BPS Bakal Rilis Data Pertumbuhan Ekonomi, Ini Ramalan Purbaya vs Ekonom
Badan Pusat Statistik (BPS) akan mengumumkan realisasi pertumbuhan ekonomi Indonesia sepanjang kuartal pertama 2026 pada Selasa (5/5). Pemerintah dan Bank Indonesia memproyeksikan ekonomi awal tahun ini tumbuh lebih kuat dibandingkan akhir tahun lalu, meski dibayangi perang di Iran.
Menteri Keuangan Purbaya Yudhi Sadewa memperkirakan pertumbuhan ekonomi kuartal I dapat melampaui 5,5% secara tahunan. Salah satu motor utamanya adalah lonjakan belanja negara yang tumbuh signifikan pada awal tahun.
Hingga kuartal I 2026, realisasi belanja negara mencapai Rp 815 triliun atau naik 31,4% dibandingkan periode yang sama tahun lalu.
Percepatan belanja ini mendorong aktivitas ekonomi, terutama melalui penyaluran berbagai program pemerintah serta peningkatan transfer ke daerah. Selain itu, menurut Purbaya, penerimaan pajak yang tumbuh lebih dari 20% juga menjadi sinyal bahwa aktivitas ekonomi domestik mulai membaik.
Menteri Koordinator Bidang Perekonomian Airlangga Hartarto juga mengeluarkan ramalam serupa. Dari sisi permintaan, konsumsi rumah tangga tetap menjadi penopang utama pertumbuhan. Momentum hari besar keagamaan, seperti Idulfitri, serta meningkatnya mobilitas masyarakat turut menjaga daya beli.
Di sisi lain, Bank Indonesia mencatat, kinerja ekonomi kuartal I cukup solid didukung oleh permintaan domestik tetap solid, didukung pendapatan yang terjaga dan kepercayaan konsumen.
Lantas bagaimana proyeksi para ekonom?
Kepala Ekonom PT Bank Central Asia Tbk (BBCA) David Sumual memproyeksikan pertumbuhan ekonomi dalam tiga bulan pertama tahun ini mencapai 5,3% secara tahunan, sedikit lebih rendah dibandingkan proyeksi Purbaya. Menurut dia, konsumsi selama Ramadan dan Lebaran menjadi penggeraknya.

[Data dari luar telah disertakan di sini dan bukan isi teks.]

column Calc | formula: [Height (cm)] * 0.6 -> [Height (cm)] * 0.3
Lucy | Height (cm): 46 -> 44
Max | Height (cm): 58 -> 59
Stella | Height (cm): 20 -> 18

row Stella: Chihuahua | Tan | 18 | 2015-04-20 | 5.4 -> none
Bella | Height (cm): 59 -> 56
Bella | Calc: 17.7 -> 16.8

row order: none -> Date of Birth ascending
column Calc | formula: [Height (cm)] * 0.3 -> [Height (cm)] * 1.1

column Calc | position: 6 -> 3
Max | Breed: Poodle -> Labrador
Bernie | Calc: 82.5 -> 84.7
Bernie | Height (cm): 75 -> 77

Direktur Eksekutif CORE Indonesia Mohammad Faisal juga memberikan memproyeksikan pertumbuhan ekonomi Indonesia serupa yakni di kisaran 5,25% - 5,35%. Menurut dia, belanja pemerintah menjadi salah satu pendukung ekonomi awal tahun tumbuh cukup kuat.
Sedangkan Lembaga Penyelidikan Ekonomi dan Masyarakat (LPEM) Fakultas Ekonomi dan Bisnis (FEB) Universitas Indonesia (UI) lebih optimistis. “Pertumbuhan PDB kuartal pertama 2026 diproyeksikan sebesar 5,48 persen (yoy) dengan rentang estimasi 5,46 persen hingga 5,5 persen,” kata peneliti LPEM UI Jahen F. Rezki seperti dikutip dari Antara
Menurut dia, aktivitas investasi meningkat pada kuartal I 2026. Momentum Ramadan dan Lebaran serta pembagian THR memberikan daya ungkit terhadap konsumsi rumah tangga.

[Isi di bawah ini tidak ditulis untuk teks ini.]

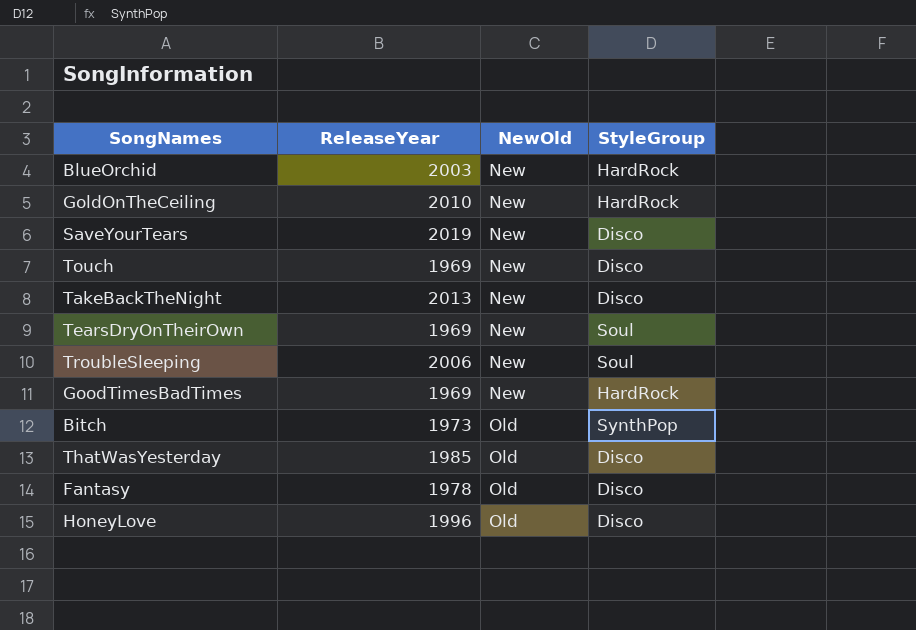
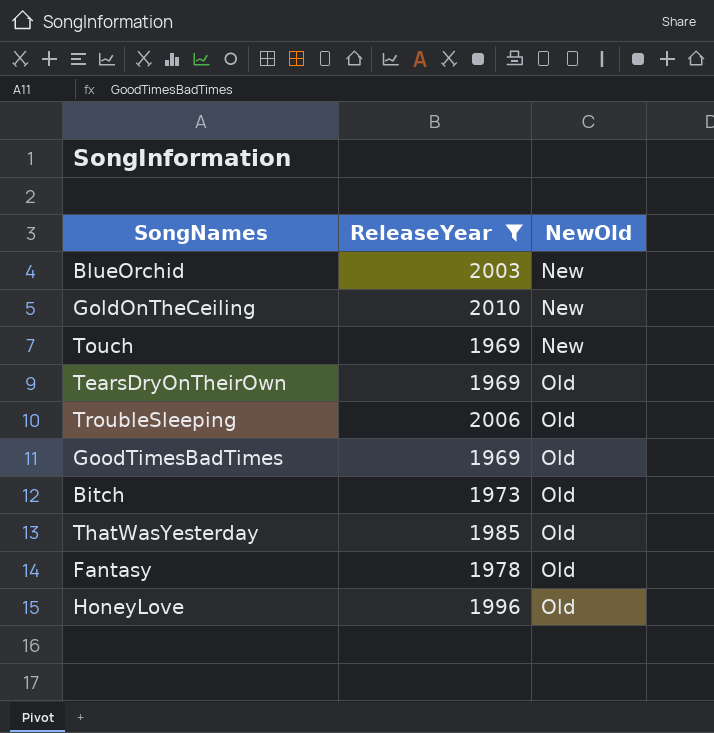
filter: none -> ReleaseYear <= 2010
column StyleGroup | position: 4 -> none
TearsDryOnTheirOwn | NewOld: New -> Old
TroubleSleeping | NewOld: New -> Old
GoodTimesBadTimes | NewOld: New -> Old

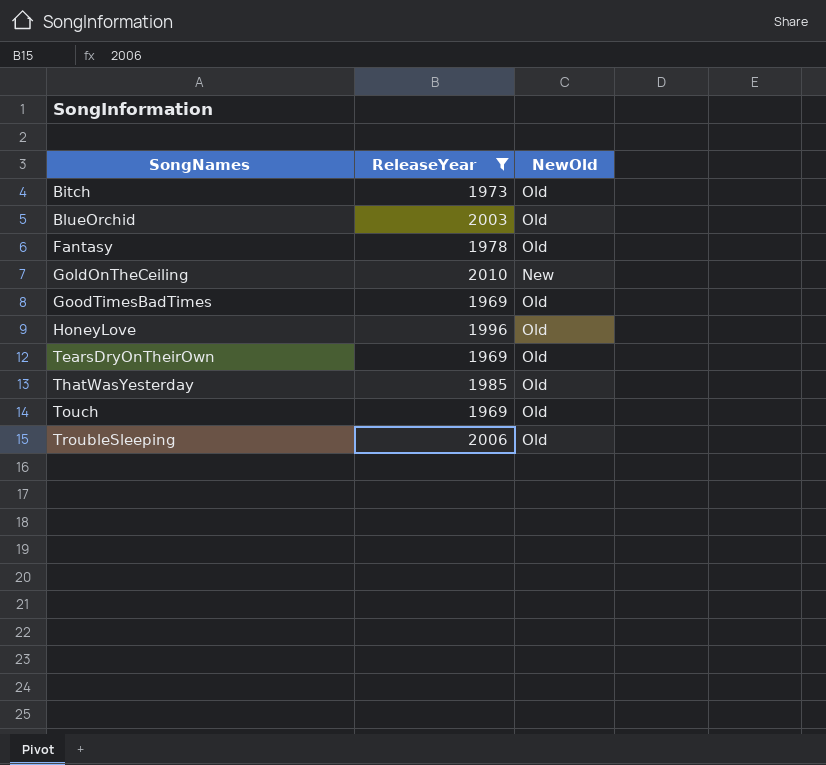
row order: NewOld ascending -> SongNames ascending
BlueOrchid | NewOld: New -> Old
Touch | NewOld: New -> Old

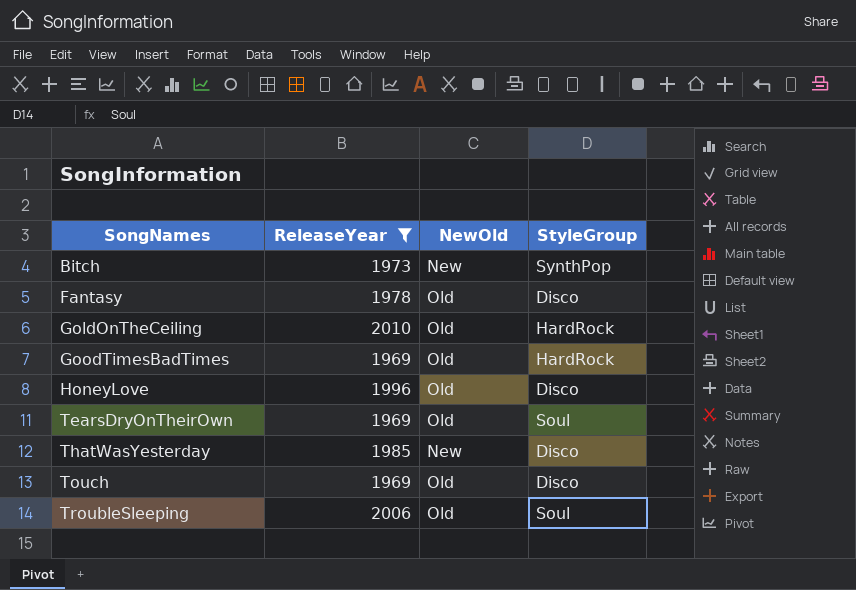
column StyleGroup | position: none -> 4
row BlueOrchid: 2003 | Old -> none
Bitch | NewOld: Old -> New
GoldOnTheCeiling | NewOld: New -> Old
ThatWasYesterday | NewOld: Old -> New

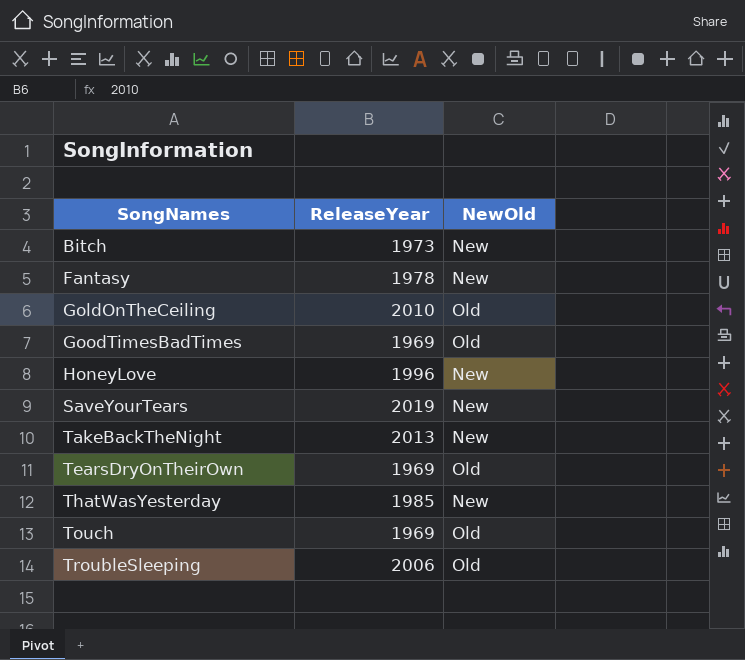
filter: ReleaseYear <= 2010 -> none
column StyleGroup | position: 4 -> none
Fantasy | NewOld: Old -> New
HoneyLove | NewOld: Old -> New

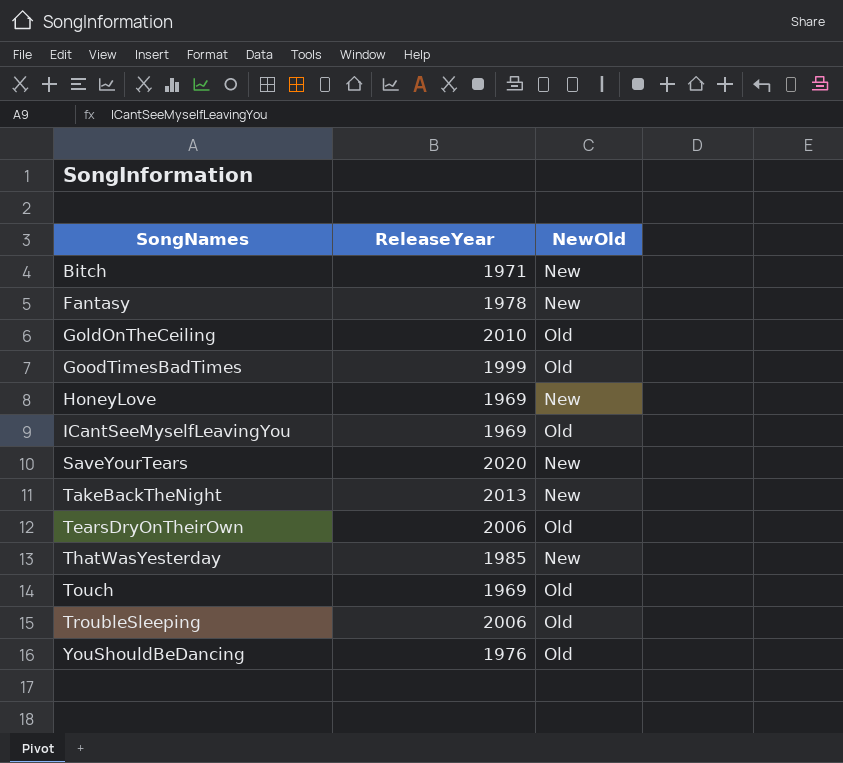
Bitch | ReleaseYear: 1973 -> 1971
GoodTimesBadTimes | ReleaseYear: 1969 -> 1999
HoneyLove | ReleaseYear: 1996 -> 1969
row ICantSeeMyselfLeavingYou: none -> 1969 | Old
SaveYourTears | ReleaseYear: 2019 -> 2020
TearsDryOnTheirOwn | ReleaseYear: 1969 -> 2006
row YouShouldBeDancing: none -> 1976 | Old

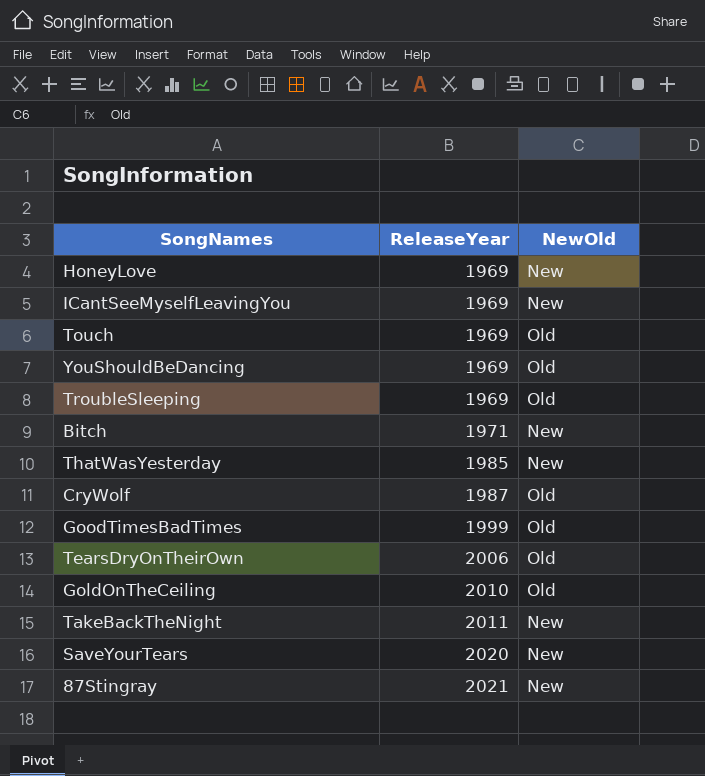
row order: SongNames ascending -> ReleaseYear ascending
row Fantasy: 1978 | New -> none
ICantSeeMyselfLeavingYou | NewOld: Old -> New
YouShouldBeDancing | ReleaseYear: 1976 -> 1969
TroubleSleeping | ReleaseYear: 2006 -> 1969
row CryWolf: none -> 1987 | Old
TakeBackTheNight | ReleaseYear: 2013 -> 2011
row 87Stingray: none -> 2021 | New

Di sisi lain, Ekonom Institute for Development of Economics and Finance Eko Listiyanto memperkirakan pertumbuhan ekonomi Indonesia dalam tiga bulan pertama tahun ini tumbuh 5,4%. Namun, ia memperkirakan, kinerja ekonomi akan melambat pada kuartal kedua.
Eko menjelaskan, kinerja ekonomi kuartal I 2026 terdongkrak oleh konsumsi masyarakat selama Ramadan dan Idulfitri sehingga mampu mengangkat ekonomi tumbuh 5,4%, Namun memasuki kuartal II, dorongan tersebut tak ada lagi.
Pada kuartal kedua ini, menurut dia, hanya ada momentum Iduladha yang secara historis berdampak lebih kecil terhadap konsumsi masyarakat. Akibatnya, ruang untuk mempertahankan pertumbuhan di level yang sama terbatas.